--- Prompt ---
All records below should be repeated exactly, with the pictures left out.

(Data for this task Opens)

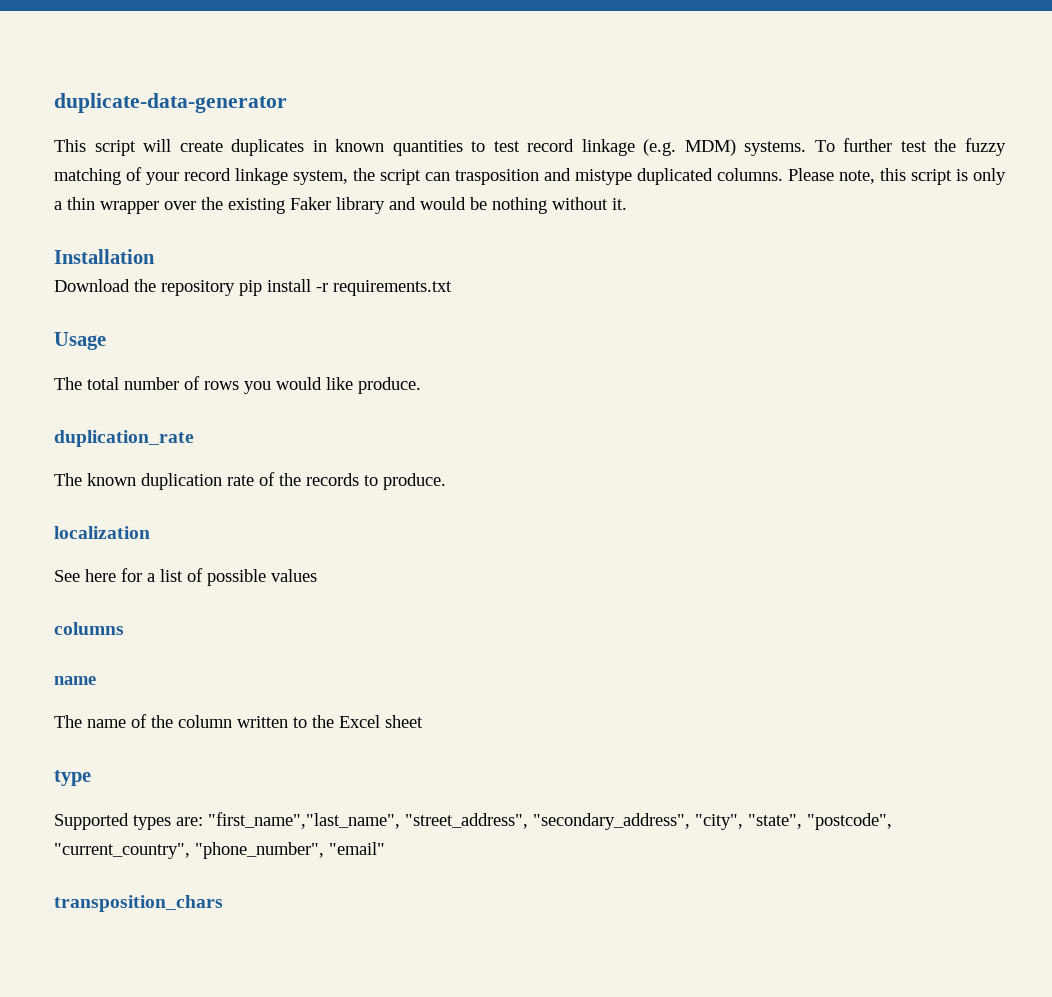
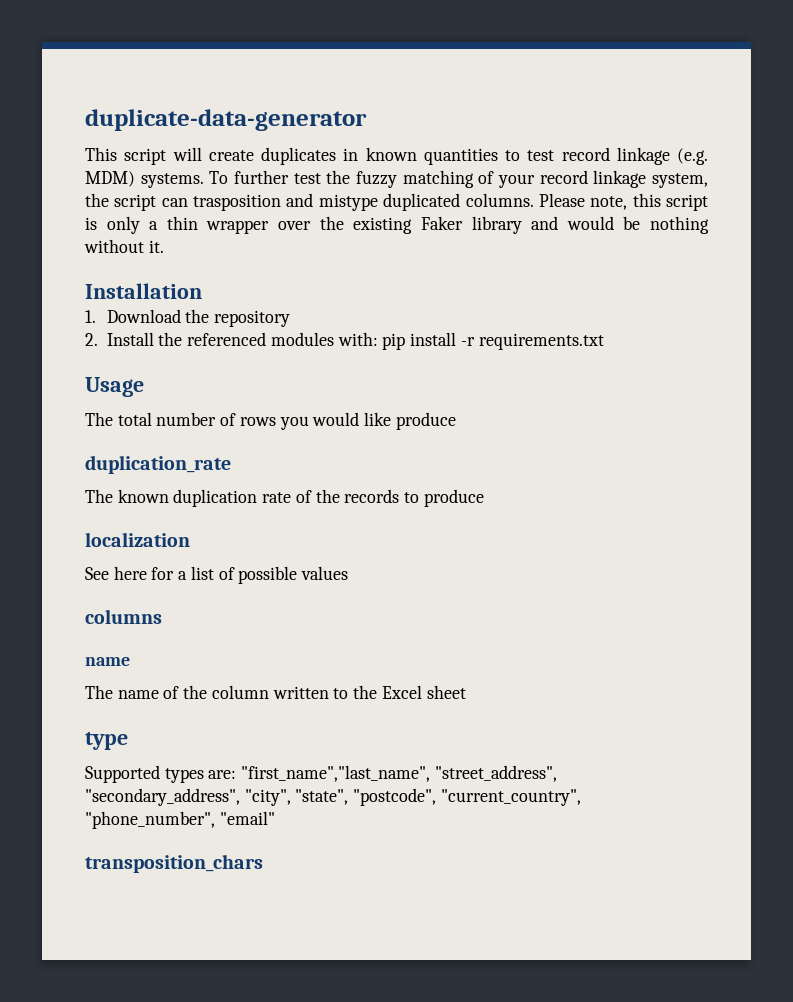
- Download the repository pip install -r requirements.txt
+ 1. Download the repository
+ 2. Install the referenced modules with: pip install -r requirements.txt
- The total number of rows you would like produce.
+ The total number of rows you would like produce
- The known duplication rate of the records to produce.
+ The known duplication rate of the records to produce

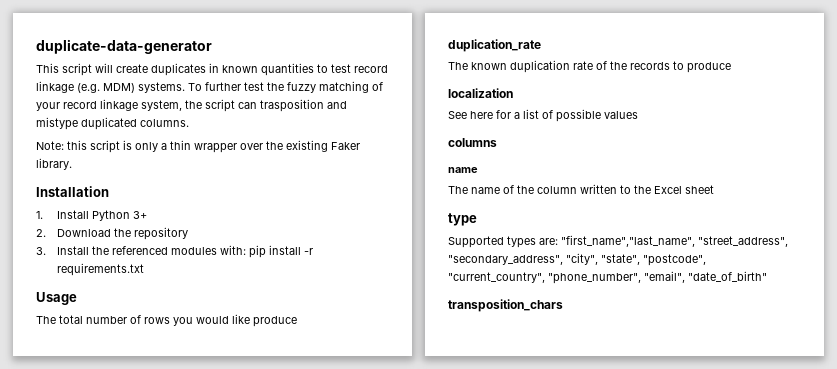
- To further test the fuzzy matching of your record linkage system, the script can trasposition and mistype duplicated columns. Please note, this script is only a thin wrapper over the existing Faker library and would be nothing without it.
+ To further test the fuzzy matching of your record linkage system, the script can trasposition and mistype duplicated columns.
+ Note: this script is only a thin wrapper over the existing Faker library.
  Installation
- 1. Download the repository
+ 1. Install Python 3+
+ 2. Download the repository
- 2. Install the referenced modules with: pip install -r requirements.txt
+ 3. Install the referenced modules with: pip install -r requirements.txt
- Supported types are: "first_name","last_name", "street_address", "secondary_address", "city", "state", "postcode", "current_country", "phone_number", "email"
+ Supported types are: "first_name","last_name", "street_address", "secondary_address", "city", "state", "postcode", "current_country", "phone_number", "email", "date_of_birth"

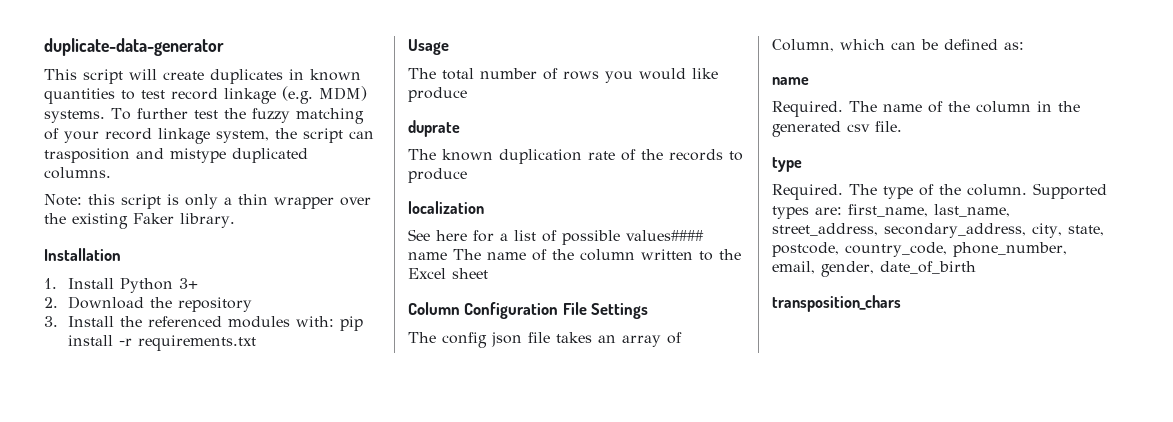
- duplication_rate
+ duprate
- See here for a list of possible values
- columns
- name
- The name of the column written to the Excel sheet
+ See here for a list of possible values#### name The name of the column written to the Excel sheet
+ Column Configuration File Settings
+ The config json file takes an array of Column, which can be defined as:
+ name
+ Required. The name of the column in the generated csv file.
  type
- Supported types are: "first_name","last_name", "street_address", "secondary_address", "city", "state", "postcode", "current_country", "phone_number", "email", "date_of_birth"
+ Required. The type of the column. Supported types are: first_name, last_name, street_address, secondary_address, city, state, postcode, country_code, phone_number, email, gender, date_of_birth

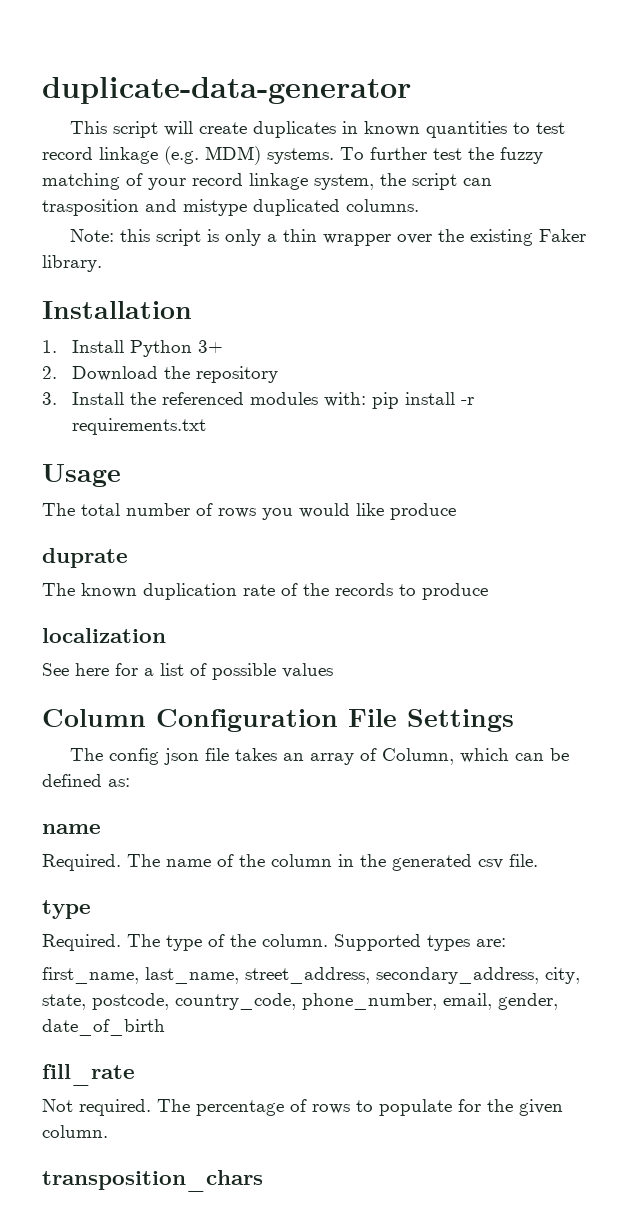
- See here for a list of possible values#### name The name of the column written to the Excel sheet
+ See here for a list of possible values
- Supported types are: first_name, last_name, street_address, secondary_address, city, state, postcode, country_code, phone_number, email, gender, date_of_birth
+ Supported types are:
+ first_name, last_name, street_address, secondary_address, city, state, postcode, country_code, phone_number, email, gender, date_of_birth
+ fill_rate
+ Not required. The percentage of rows to populate for the given column.

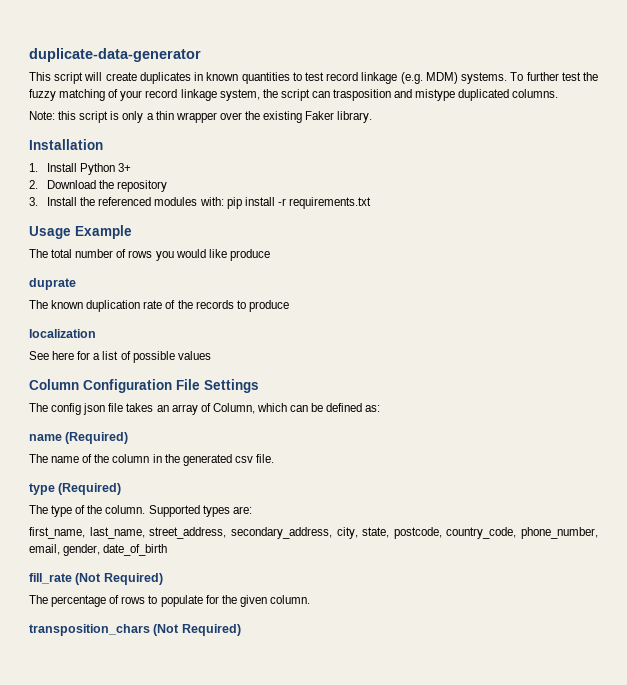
- Usage
+ Usage Example
  The config json file takes an array of Column, which can be defined as:
- name
- Required. The name of the column in the generated csv file.
- type
- Required. The type of the column.
+ name (Required)
+ The name of the column in the generated csv file.
+ type (Required)
+ The type of the column.
- fill_rate
- Not required. The percentage of rows to populate for the given column.
+ fill_rate (Not Required)
+ The percentage of rows to populate for the given column.
- transposition_chars
+ transposition_chars (Not Required)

(Data for this task Closes)

--- Result below ---
- Download the repository pip install -r requirements.txt
+ 1. Download the repository
+ 2. Install the referenced modules with: pip install -r requirements.txt
- The total number of rows you would like produce.
+ The total number of rows you would like produce
- The known duplication rate of the records to produce.
+ The known duplication rate of the records to produce

- To further test the fuzzy matching of your record linkage system, the script can trasposition and mistype duplicated columns. Please note, this script is only a thin wrapper over the existing Faker library and would be nothing without it.
+ To further test the fuzzy matching of your record linkage system, the script can trasposition and mistype duplicated columns.
+ Note: this script is only a thin wrapper over the existing Faker library.
  Installation
- 1. Download the repository
+ 1. Install Python 3+
+ 2. Download the repository
- 2. Install the referenced modules with: pip install -r requirements.txt
+ 3. Install the referenced modules with: pip install -r requirements.txt
- Supported types are: "first_name","last_name", "street_address", "secondary_address", "city", "state", "postcode", "current_country", "phone_number", "email"
+ Supported types are: "first_name","last_name", "street_address", "secondary_address", "city", "state", "postcode", "current_country", "phone_number", "email", "date_of_birth"

- duplication_rate
+ duprate
- See here for a list of possible values
- columns
- name
- The name of the column written to the Excel sheet
+ See here for a list of possible values#### name The name of the column written to the Excel sheet
+ Column Configuration File Settings
+ The config json file takes an array of Column, which can be defined as:
+ name
+ Required. The name of the column in the generated csv file.
  type
- Supported types are: "first_name","last_name", "street_address", "secondary_address", "city", "state", "postcode", "current_country", "phone_number", "email", "date_of_birth"
+ Required. The type of the column. Supported types are: first_name, last_name, street_address, secondary_address, city, state, postcode, country_code, phone_number, email, gender, date_of_birth

- See here for a list of possible values#### name The name of the column written to the Excel sheet
+ See here for a list of possible values
- Supported types are: first_name, last_name, street_address, secondary_address, city, state, postcode, country_code, phone_number, email, gender, date_of_birth
+ Supported types are:
+ first_name, last_name, street_address, secondary_address, city, state, postcode, country_code, phone_number, email, gender, date_of_birth
+ fill_rate
+ Not required. The percentage of rows to populate for the given column.

- Usage
+ Usage Example
  The config json file takes an array of Column, which can be defined as:
- name
- Required. The name of the column in the generated csv file.
- type
- Required. The type of the column.
+ name (Required)
+ The name of the column in the generated csv file.
+ type (Required)
+ The type of the column.
- fill_rate
- Not required. The percentage of rows to populate for the given column.
+ fill_rate (Not Required)
+ The percentage of rows to populate for the given column.
- transposition_chars
+ transposition_chars (Not Required)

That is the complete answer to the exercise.